Front-end code edit data
☆ ☆ ☆ ☆
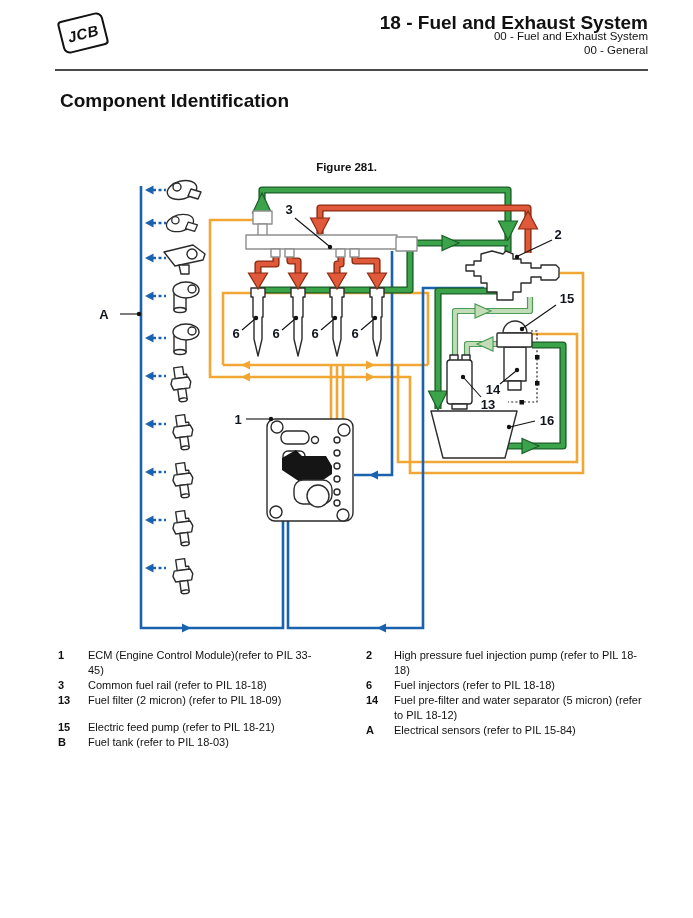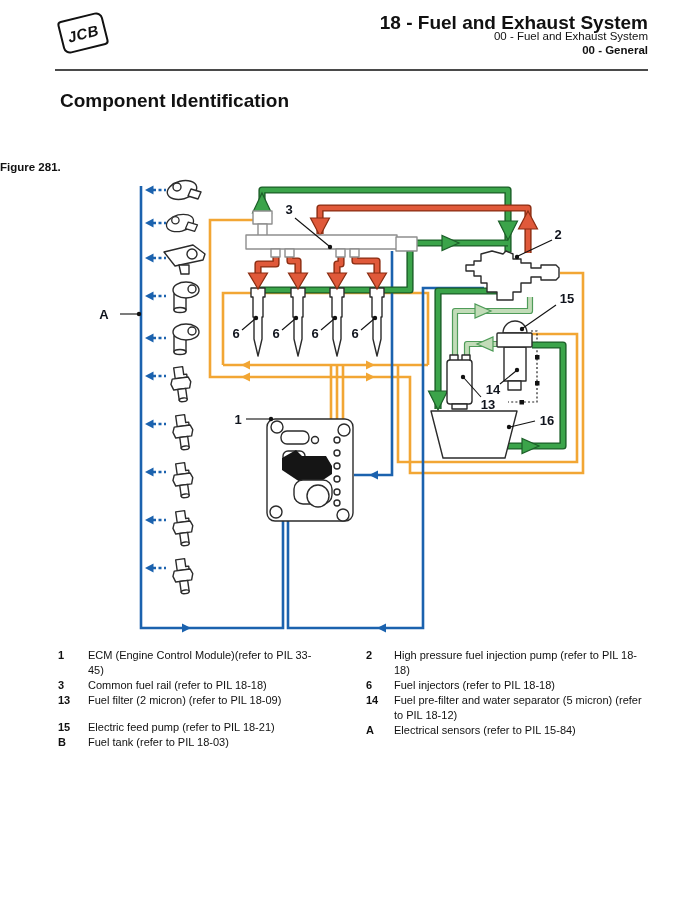--- a/index.html
+++ b/index.html
@@ -12,7 +12,7 @@
   .hdr{position:absolute;right:45px;text-align:right;}
   #hdr-title{top:12px;font-size:19px;font-weight:bold;}
   #hdr-sub1{top:30px;font-size:11.5px;text-align:center;}
-  #hdr-sub2{top:44px;font-size:11.5px;font-weight:bold;}
+  #hdr-sub2{top:44px;font-size:11.5px;}
   #hr{position:absolute;left:55px;top:69px;width:593px;height:2px;background:#4a4a4a;}
   #section-title{position:absolute;left:60px;top:90px;font-size:19px;font-weight:bold;}
   #fig-caption{position:absolute;left:0;top:161px;width:693px;text-align:left;font-size:11.5px;font-weight:bold;}

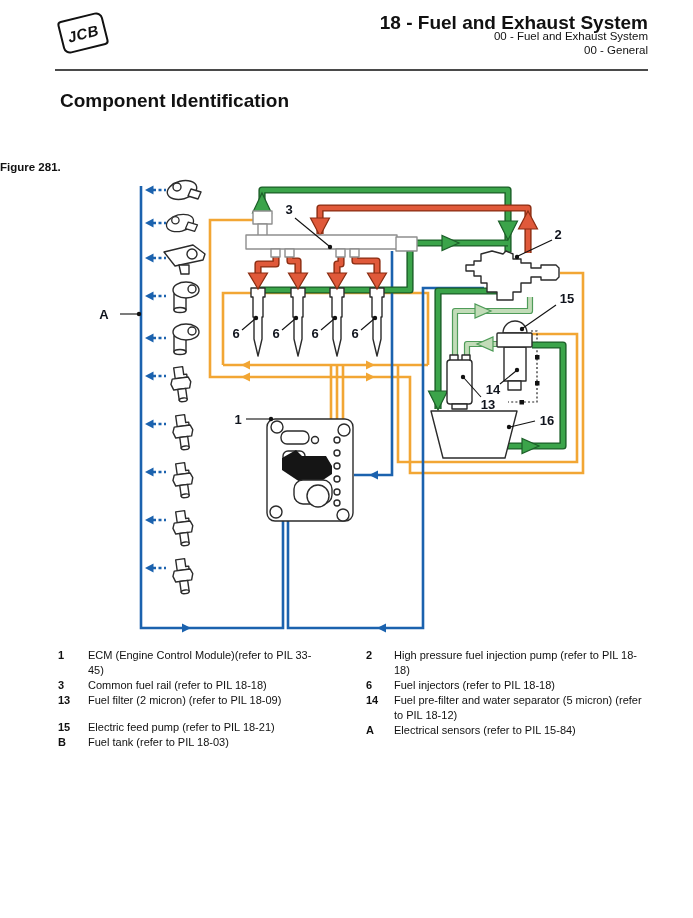--- a/index.html
+++ b/index.html
@@ -15,7 +15,7 @@
   #hdr-sub2{top:44px;font-size:11.5px;}
   #hr{position:absolute;left:55px;top:69px;width:593px;height:2px;background:#4a4a4a;}
   #section-title{position:absolute;left:60px;top:90px;font-size:19px;font-weight:bold;}
-  #fig-caption{position:absolute;left:0;top:161px;width:693px;text-align:left;font-size:11.5px;font-weight:bold;}
+  #fig-caption{position:absolute;left:0;top:161px;width:693px;text-align:center;font-size:11.5px;font-weight:bold;}
   
   .lcol{position:absolute;top:648px;font-size:11px;line-height:15px;}
   #lcol1{left:58px;width:270px;}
☆ ☆ ☆ ☆
■ Required action: Reproduce all of the data exactly, omitting each picture it holds.

■ Response below:
--- a/index.html
+++ b/index.html
@@ -12,7 +12,7 @@
   .hdr{position:absolute;right:45px;text-align:right;}
   #hdr-title{top:12px;font-size:19px;font-weight:bold;}
   #hdr-sub1{top:30px;font-size:11.5px;text-align:center;}
-  #hdr-sub2{top:44px;font-size:11.5px;font-weight:bold;}
+  #hdr-sub2{top:44px;font-size:11.5px;}
   #hr{position:absolute;left:55px;top:69px;width:593px;height:2px;background:#4a4a4a;}
   #section-title{position:absolute;left:60px;top:90px;font-size:19px;font-weight:bold;}
   #fig-caption{position:absolute;left:0;top:161px;width:693px;text-align:left;font-size:11.5px;font-weight:bold;}

--- a/index.html
+++ b/index.html
@@ -15,7 +15,7 @@
   #hdr-sub2{top:44px;font-size:11.5px;}
   #hr{position:absolute;left:55px;top:69px;width:593px;height:2px;background:#4a4a4a;}
   #section-title{position:absolute;left:60px;top:90px;font-size:19px;font-weight:bold;}
-  #fig-caption{position:absolute;left:0;top:161px;width:693px;text-align:left;font-size:11.5px;font-weight:bold;}
+  #fig-caption{position:absolute;left:0;top:161px;width:693px;text-align:center;font-size:11.5px;font-weight:bold;}
   
   .lcol{position:absolute;top:648px;font-size:11px;line-height:15px;}
   #lcol1{left:58px;width:270px;}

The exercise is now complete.